The UK is doing some very interesting things with their catchment management program. After my meeting with Chris Spray in Dundee, I was keen to hear more, so I met with Laurence Smith, head of the Centre for Development, Environment and Policy, at SOAS, University of London, who’s been exploring the response of farmers to NGOs seeking to arrange payment for ecosystem services, and in particular, what sort of legal arrangements they’d be willing to enter into and what sort of payments they would require. This work is feeding directly into the catchment management activities of the West Country Rivers Trust, as well as helping to inform the development of new legal instruments that enable the protection of changed land management practices in perpetuity, in the form of conservation covenants.

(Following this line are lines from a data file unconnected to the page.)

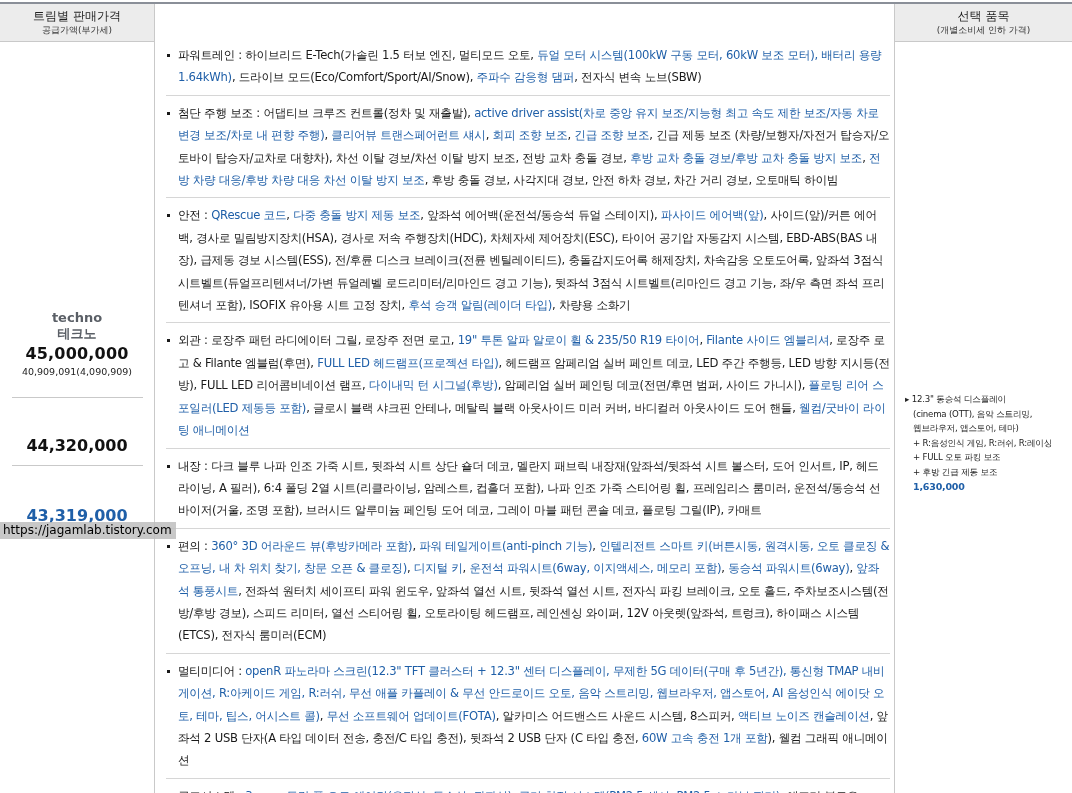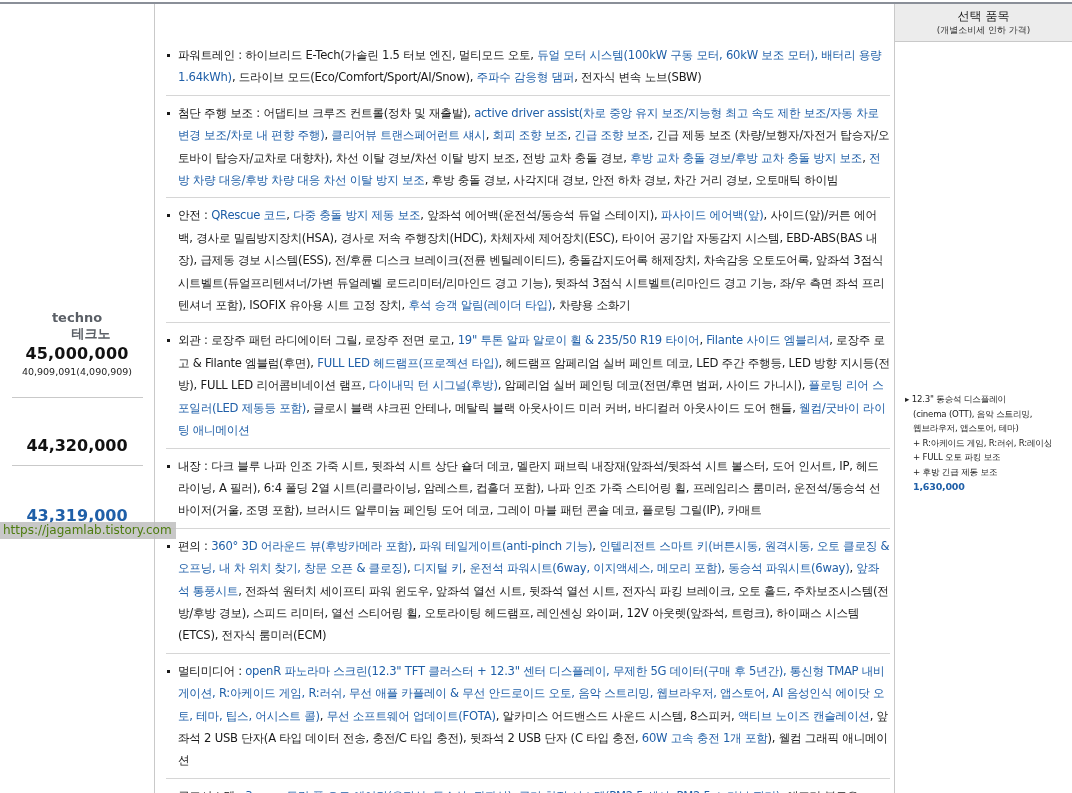"트림별 판매가격" div.head { html: none -> <div> <div>트림별 판매가격</div> <div>공급가액(부가세)</div> </div> }
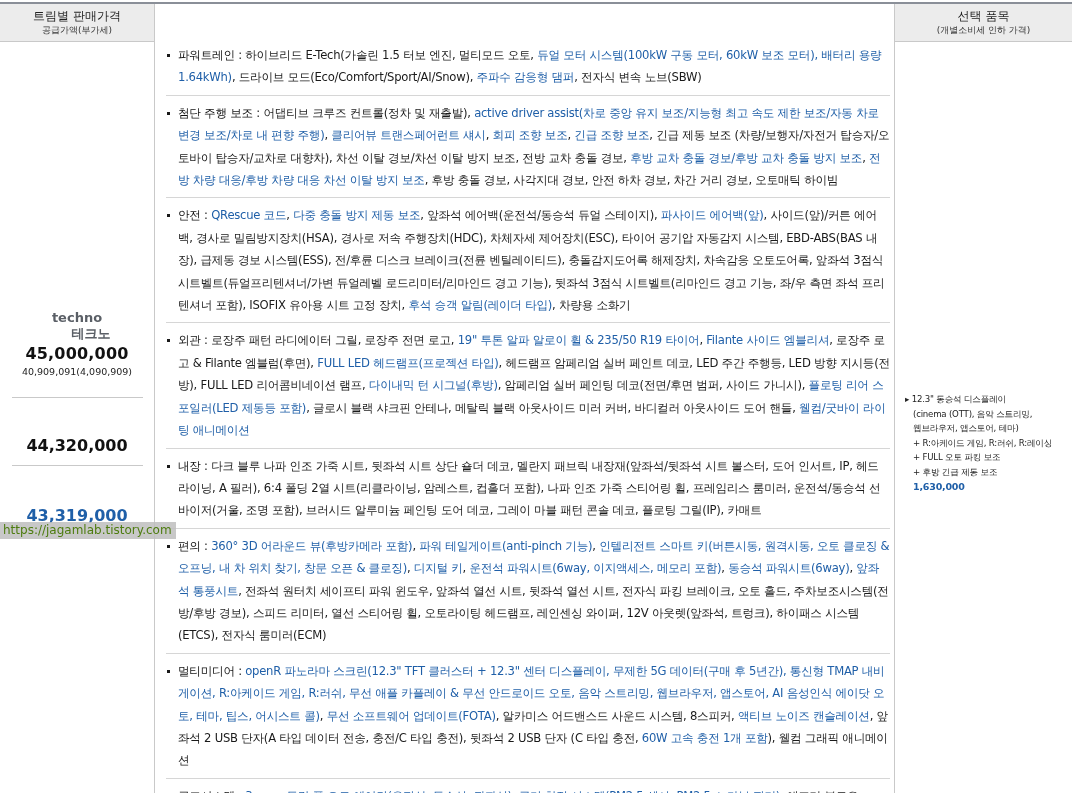"테크노" .trim-ko { margin-left: 14px -> none }
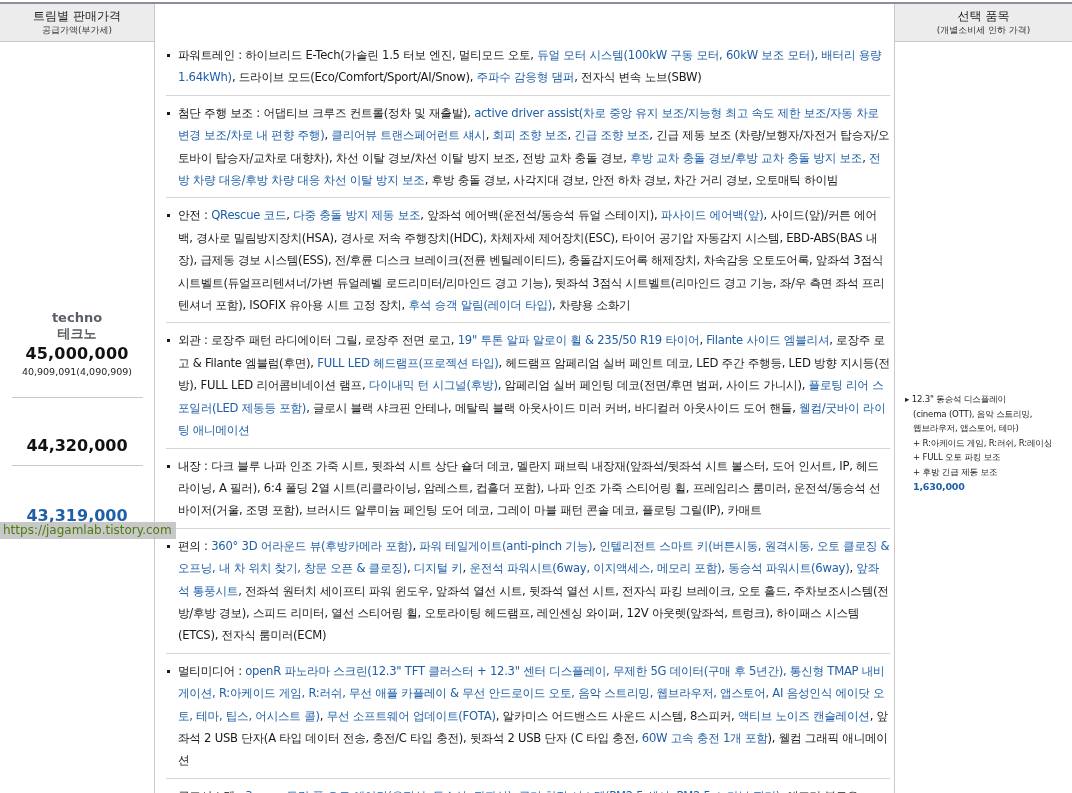"+ R:아케이드 게임, R:러쉬, R:레이싱" div.line { text: R:아케이드 -> R:음성인식 }
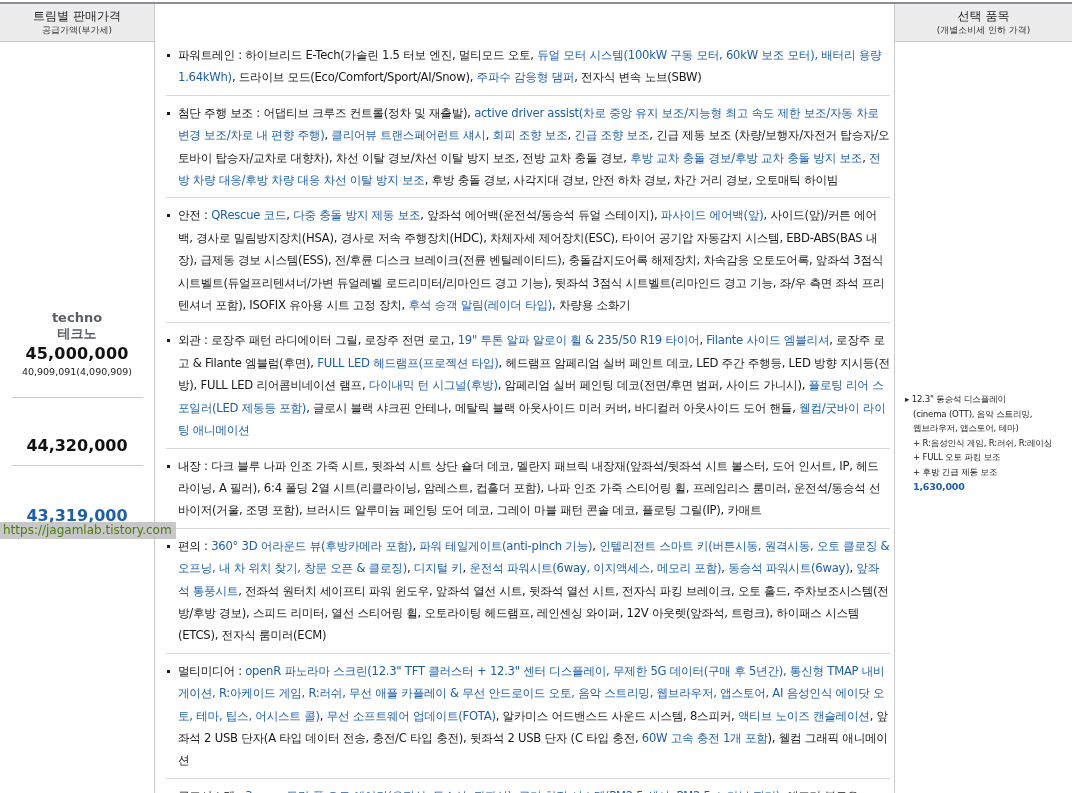"https://jagamlab.tistory.com" .watermark { color: #4d7c0f -> #000000 }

We have similar legal instruments in Australia, but the current state of property law in the UK requires some substantial legal changes to make these instruments available.
Laurence also shared some valuable insights into the way that farmers often prefer to work with a non-government organization, rather than the environmental regulator. This tendency is similar to what I’ve observed in the USA, and highlights the importance of separate decision-making roles. When one agency is responsible for regulating activities, it’s very hard for that agency to also explore other opportunities, as people can be unwilling to have open, frank discussions with an agency that has enforcement powers.
One of the fascinating aspects of the catchment management approach being piloted by the UK is that they are actively encouraging a diverse range of local agencies to take a lead role (called the catchment ‘host’ organisation) in the development of catchment management plans. Organizations interested in this role can ‘bid’ for the opportunity to host the plan development. This is a policy that creates space for non-government organizations to get involved, and really encourages the involvement of NGOs in catchment management. I’ll be really interested to see the results of the next round of catchment management planning, and see how the NGOs facilitate (or not!) the development of plans that the local community can embrace.